# Britax Marathon question - harness slot confusion



## Sarahbunny (Jun 13, 2006)

I took the cover off this weekend to wash it - when I went to put it back on, I got totally confused by the harness. When you put it through the holes by the hips (where the actual bottom sits) - why are there two sets of holes on each side?!?

To be maybe clearer - on each side of the crotch buckle, the harness comes through from the seat through the cover to buckle. But where the harness comes through the cover, there are two slots to choose from on both sides. One is right up against the back part of the cover and then there are maybe 7 stiches and another larger slot. But the larger one seems to be more over the thighs than dd's hips. Does that make sense? It's much easier to get the straps through the larger one - I think I would have to remove the buckles to get it through the smaller one.

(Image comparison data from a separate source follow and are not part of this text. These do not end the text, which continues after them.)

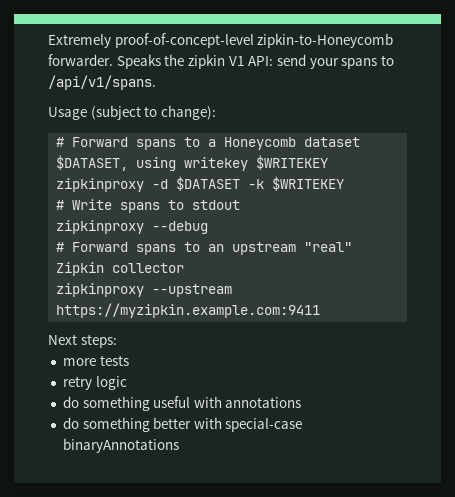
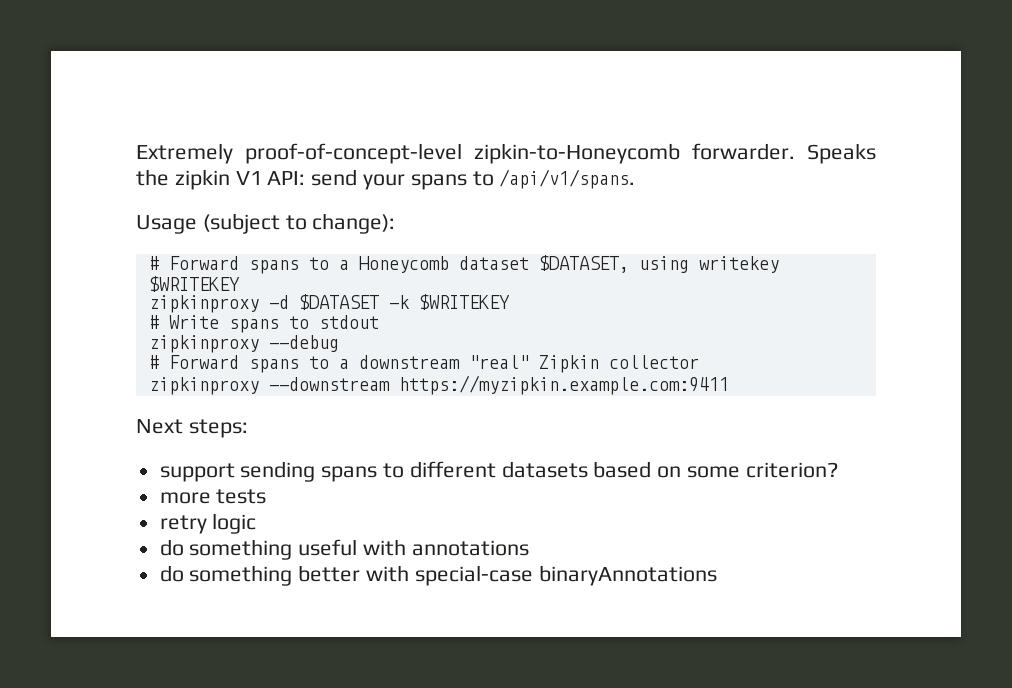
- # Forward spans to an upstream "real" Zipkin collector
+ # Forward spans to a downstream "real" Zipkin collector
- zipkinproxy --upstream https://myzipkin.example.com:9411
+ zipkinproxy --downstream https://myzipkin.example.com:9411
+ support sending spans to different datasets based on some criterion?

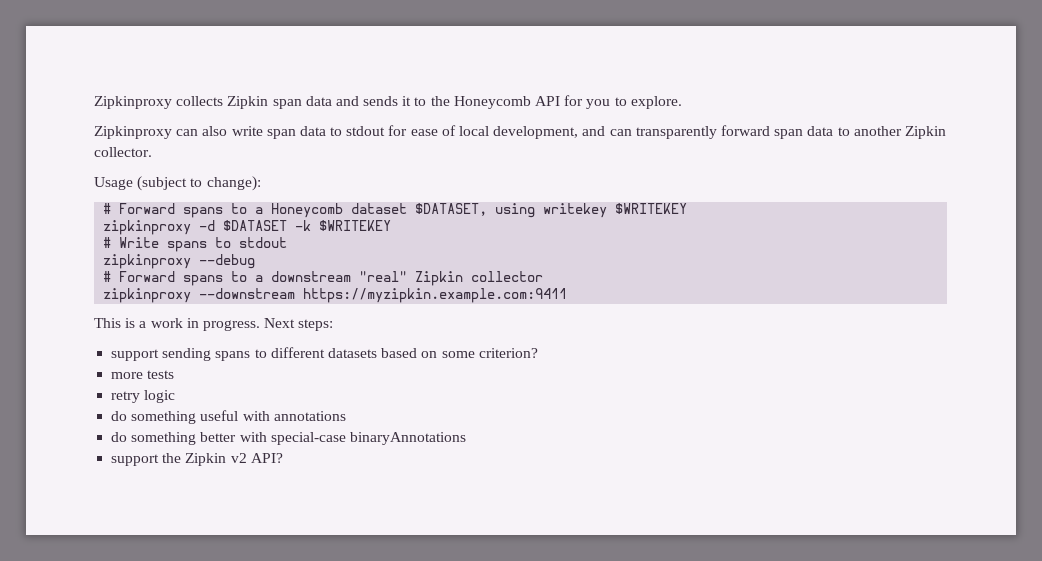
- Extremely proof-of-concept-level zipkin-to-Honeycomb forwarder. Speaks the zipkin V1 API: send your spans to /api/v1/spans.
+ Zipkinproxy collects Zipkin span data and sends it to the Honeycomb API for you to explore.
+ Zipkinproxy can also write span data to stdout for ease of local development, and can transparently forward span data to another Zipkin collector.
+ This is a work in progress.
+ support the Zipkin v2 API?

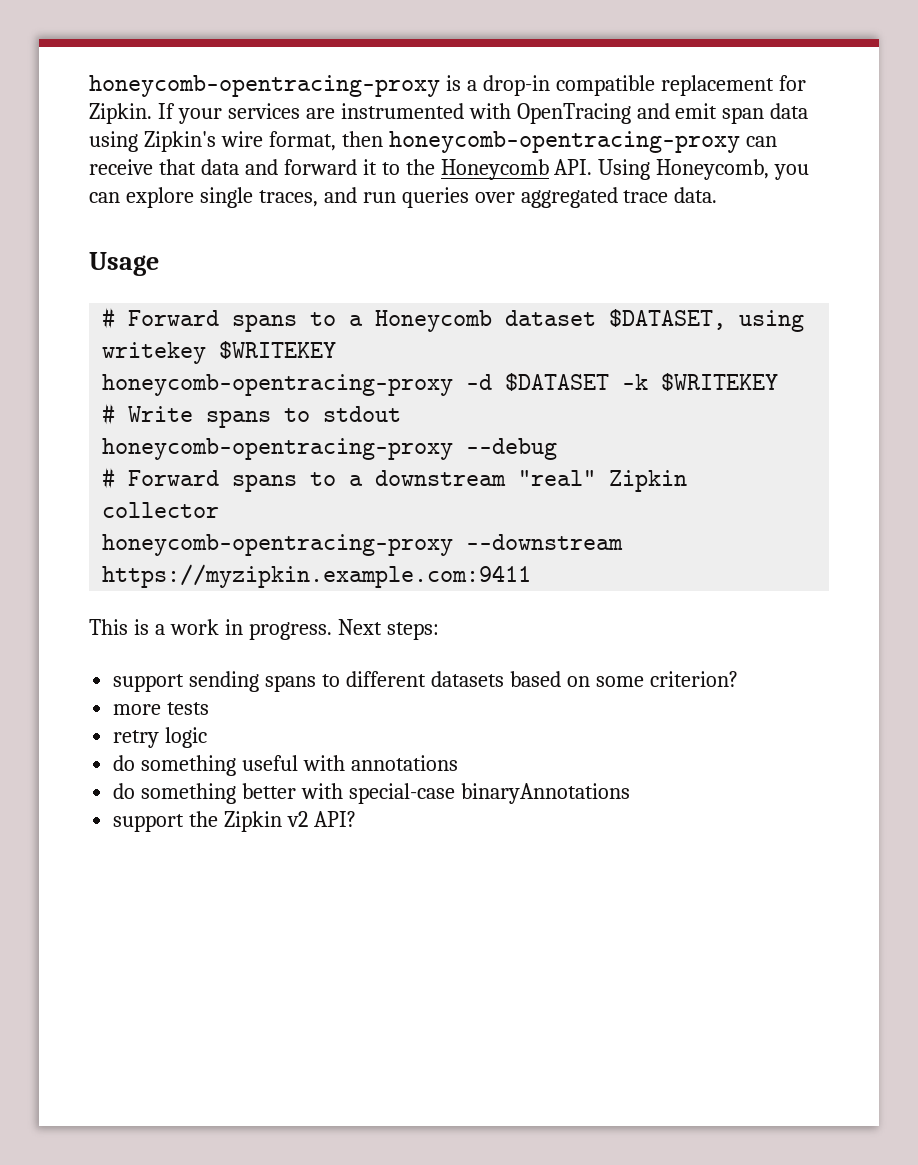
- Zipkinproxy collects Zipkin span data and sends it to the Honeycomb API for you to explore.
- Zipkinproxy can also write span data to stdout for ease of local development, and can transparently forward span data to another Zipkin collector.
- Usage (subject to change):
+ honeycomb-opentracing-proxy is a drop-in compatible replacement for Zipkin. If your services are instrumented with OpenTracing and emit span data using Zipkin's wire format, then honeycomb-opentracing-proxy can receive that data and forward it to the Honeycomb API. Using Honeycomb, you can explore single traces, and run queries over aggregated trace data.
+ Usage
- zipkinproxy -d $DATASET -k $WRITEKEY
+ honeycomb-opentracing-proxy -d $DATASET -k $WRITEKEY
- zipkinproxy --debug
+ honeycomb-opentracing-proxy --debug
- zipkinproxy --downstream https://myzipkin.example.com:9411
+ honeycomb-opentracing-proxy --downstream https://myzipkin.example.com:9411

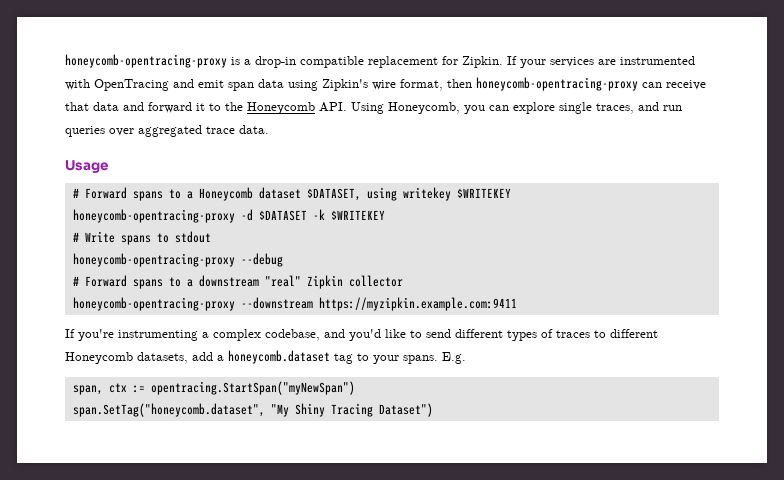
- This is a work in progress. Next steps:
- support sending spans to different datasets based on some criterion?
- more tests
- retry logic
- do something useful with annotations
- do something better with special-case binaryAnnotations
- support the Zipkin v2 API?
+ If you're instrumenting a complex codebase, and you'd like to send different types of traces to different Honeycomb datasets, add a honeycomb.dataset tag to your spans. E.g.
+ span, ctx := opentracing.StartSpan("myNewSpan")
+ span.SetTag("honeycomb.dataset", "My Shiny Tracing Dataset")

Anyone willing to run out for me and look at theirs to see which it's supposed to be going through? I can't find anything in the manual or online about two slots. It's driving me insane and I am getting worried. Thanks in advance!


----------



## soygurl (Jan 28, 2006)

Here is a post with pictures on how to re-thread the harness for a Marathon (also works for a Decathlon, and Boulevard)! I didn't make it, but I had the same question and someone pointed me here!


----------



## an_aurora (Jun 2, 2006)

The other slot is for if you want to install with the seatbelt over the cover







It's confusing, and a bit of a PITA, because the smaller holes are the ones for the harness, and it's a pretty tight fit. The hole for the harness is the smaller one, closer to the back of the seat.


----------



## Ironica (Sep 11, 2005)

That's funny... I seriously had to look at the date on the post, to see if this was an old thread, because I remember that *exact same question* being asked a couple months ago. Must have been by soygurl. ;-)

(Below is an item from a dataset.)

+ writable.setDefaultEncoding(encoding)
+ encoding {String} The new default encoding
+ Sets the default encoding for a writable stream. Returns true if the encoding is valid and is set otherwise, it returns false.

Fortunately, I'd seen that thread when I went to put the cover back on my Marathon, so I already knew what the other slot was for!


----------



## Sarahbunny (Jun 13, 2006)

Thanks everyone - they really should address this in the manual...or somewhere online or something.

ARGH - now I need to have my husband re-thread it and I am sure I will get an eye roll or twelve.


----------



## an_aurora (Jun 2, 2006)

Quote:


Originally Posted by *Sarahbunny* 
Thanks everyone - they really should address this in the manual...or somewhere online or something.

ARGH - now I need to have my husband re-thread it and I am sure I will get an eye roll or twelve.

I agree! This and the switching the LATCH clips are the two most common things I see on Britax seats in seat checks.

The slots are confusing, since in order to get the harness straps through the smaller (correct) slot, you have to pull the harness strap out of the top slit in the HUGS, scoot the chest clip up the strap, and then feed them through separately. This was just mentioned a week or so ago--that the manual says not to "disassemble the harness" but it's impossible to get the harness off without doing that, since the HUGS and chestclip don't fit through together!

Sorry, I kinda went off on a tangent


----------